As Health Facilities Management's readers rethink strategies and operations to help their organizations move more care off campus and into the community, they may be unaware that this transition is no recent phenomenon.

Ian Morrison, a Menlo Park, Calif.-based author, consultant and futurist, notes that the migration of the health care built environment has been under way for two or three decades.

"The single biggest factor has been medical technology," says Morrison, who is a regular contributor to Hospitals & Health Networks' H&HN Daily e-newsletter and a member of Health Forum's Speakers Express bureau. "Particularly the combination of less-invasive surgical procedures on the one hand and better drugs on the other, so you can treat patients in the outpatient setting who would have previously required significant lengths of stay."

Hand in hand with these advances have been financial incentives.

"Because of the significant concentration in the inpatient environment of diagnosis-related group-based funding where few hospitals can actually make money on Medicare, there's been more aggressive encouragement of the outpatient environment," Morrison says. "Certainly on the commercial payer's side, prices have been the key margin generator for most hospitals, so it's not volume as much as price on the outpatient side that has been really the core of financial sustainability for many institutions."
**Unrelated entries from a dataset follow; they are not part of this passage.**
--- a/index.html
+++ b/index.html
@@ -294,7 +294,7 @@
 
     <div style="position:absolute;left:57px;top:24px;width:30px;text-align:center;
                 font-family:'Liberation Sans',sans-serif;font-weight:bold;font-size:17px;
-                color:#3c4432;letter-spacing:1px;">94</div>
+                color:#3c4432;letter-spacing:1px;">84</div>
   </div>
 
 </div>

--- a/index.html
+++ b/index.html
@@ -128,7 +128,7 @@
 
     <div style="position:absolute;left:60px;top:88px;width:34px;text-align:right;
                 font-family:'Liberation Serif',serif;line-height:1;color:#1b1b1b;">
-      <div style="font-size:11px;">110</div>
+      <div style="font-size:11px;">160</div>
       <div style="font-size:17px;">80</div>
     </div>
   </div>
However, Morrison believes, the move off campus will accelerate even faster under the Affordable Care Act (ACA) as hospitals quickly expand their reach through a variety of off-site facilities.

"I think with accountable care organizations and other provisions of the ACA, that's just going to require hospitals to really engage across the continuum of care," he explains. "If you're a large hospital system, you'll likely be acquiring, either through ownership or partnership, skilled nursing facilities, ambulatory surgery centers, imaging and outpatient diagnostic campuses that are part of an integrated or virtually integrated system of care."
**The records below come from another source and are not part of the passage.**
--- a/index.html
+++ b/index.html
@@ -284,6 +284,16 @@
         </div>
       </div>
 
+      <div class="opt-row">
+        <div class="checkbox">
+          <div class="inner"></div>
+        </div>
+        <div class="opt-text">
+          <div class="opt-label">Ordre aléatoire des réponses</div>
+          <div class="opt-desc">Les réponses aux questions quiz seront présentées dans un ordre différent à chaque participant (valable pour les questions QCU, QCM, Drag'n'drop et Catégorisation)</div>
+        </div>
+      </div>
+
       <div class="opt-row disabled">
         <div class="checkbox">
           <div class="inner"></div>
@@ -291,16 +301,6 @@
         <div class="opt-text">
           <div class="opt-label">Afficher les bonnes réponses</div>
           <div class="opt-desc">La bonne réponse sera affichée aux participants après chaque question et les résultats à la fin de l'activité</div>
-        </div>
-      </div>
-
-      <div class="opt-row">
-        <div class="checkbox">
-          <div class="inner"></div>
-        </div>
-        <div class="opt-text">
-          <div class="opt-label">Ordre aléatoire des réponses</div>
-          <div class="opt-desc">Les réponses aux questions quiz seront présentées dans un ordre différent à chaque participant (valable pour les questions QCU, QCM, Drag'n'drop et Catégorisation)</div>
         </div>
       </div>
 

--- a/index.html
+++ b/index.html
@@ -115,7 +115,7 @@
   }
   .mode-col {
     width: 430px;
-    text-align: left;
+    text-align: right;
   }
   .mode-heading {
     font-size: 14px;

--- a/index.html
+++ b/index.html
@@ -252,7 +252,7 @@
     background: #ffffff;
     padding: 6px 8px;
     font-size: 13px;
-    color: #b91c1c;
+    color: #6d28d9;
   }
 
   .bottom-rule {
Ultimately, Morrison says, even more impressive health care delivery venues are on the way.

"I think we're on the cusp of a phenomenal explosion in home-based and remote monitoring and self-care," he adds, recounting a television report that featured distinguished cardiologist Eric Topol, M.D., chief academic officer at Scripps Health, La Jolla, Calif., describing the different medical apparatuses that can be replaced by apps on an iPhone. "That's all real and I think that over the next three to five years, we're going to see advanced health systems really embrace this stuff."

And, what does all this outside activity mean to the hospital facility?
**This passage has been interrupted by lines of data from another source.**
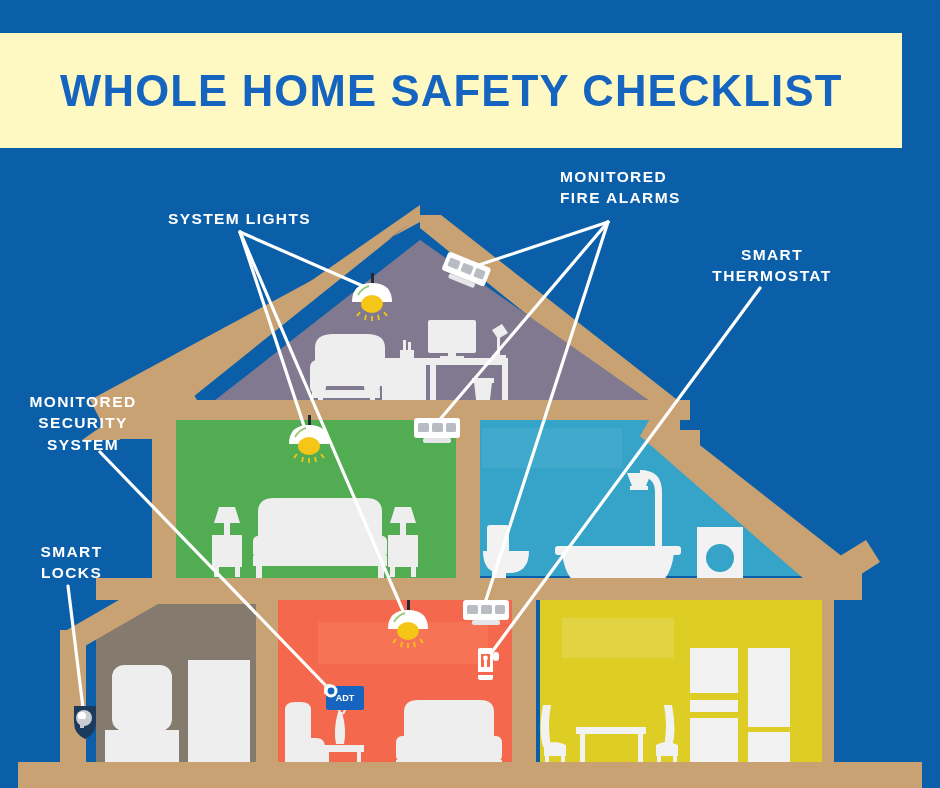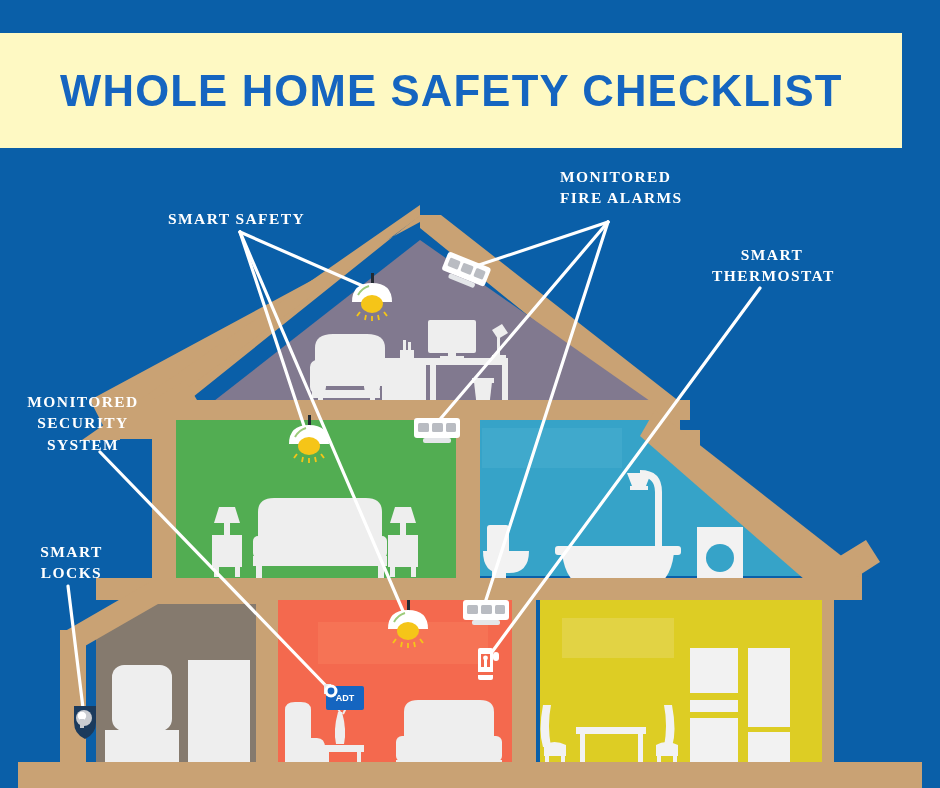--- a/index.html
+++ b/index.html
@@ -30,7 +30,7 @@
   .label{
     position:absolute;color:#ffffff;font-weight:bold;
     font-size:15.5px;letter-spacing:1.4px;line-height:1.38;
-    font-family:Liberation Serif, serif;
+    font-family:Liberation Sans, sans-serif;
     white-space:pre-line;
   }
   .lbl-smart-lights{left:168px;top:208px;text-align:left;}

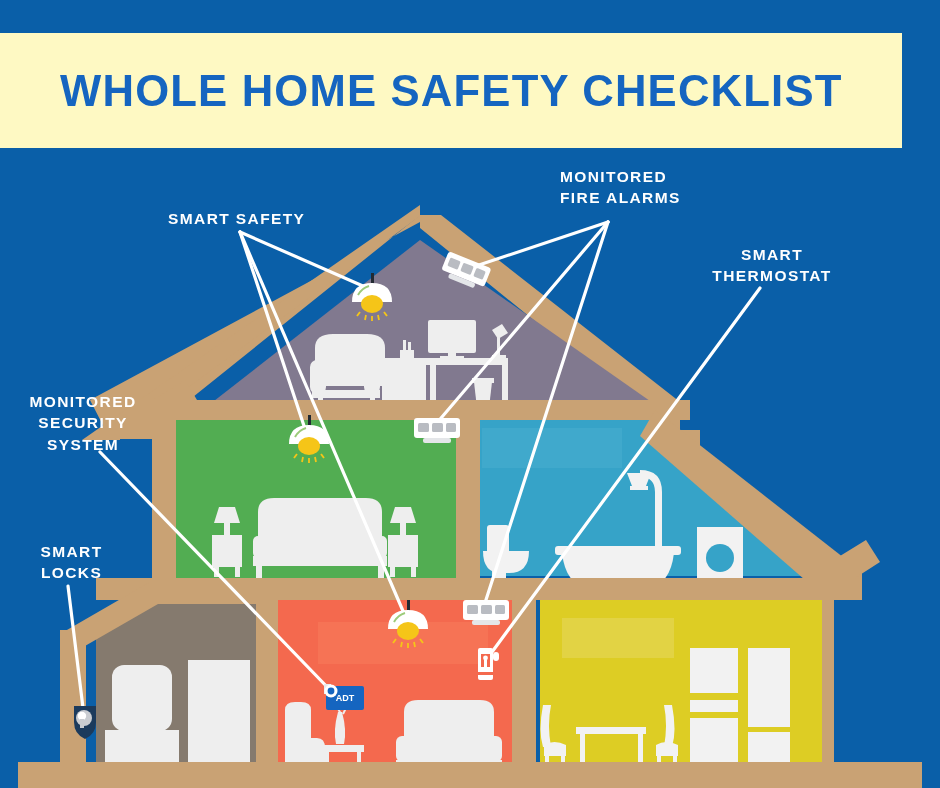--- a/index.html
+++ b/index.html
@@ -347,7 +347,7 @@
     <div class="title-text">WHOLE HOME SAFETY CHECKLIST</div>
   </div>
 
-  <div class="label lbl-smart-lights">SMART SAFETY</div>
+  <div class="label lbl-smart-lights">SYSTEM LIGHTS</div>
 
   <div class="label lbl-fire-alarms">MONITORED
 FIRE ALARMS</div>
"The hospital of the future is going to be smaller and less focused on real estate," Morrison says. "It's going to be about providing a central network of facilities that are professionally managed to treat a population with a heavy use of sophisticated information technology and telehealth facilities."

The transition presents quite a challenge for health facilities design, construction and operations professionals. This special trends issue examines how they are adapting.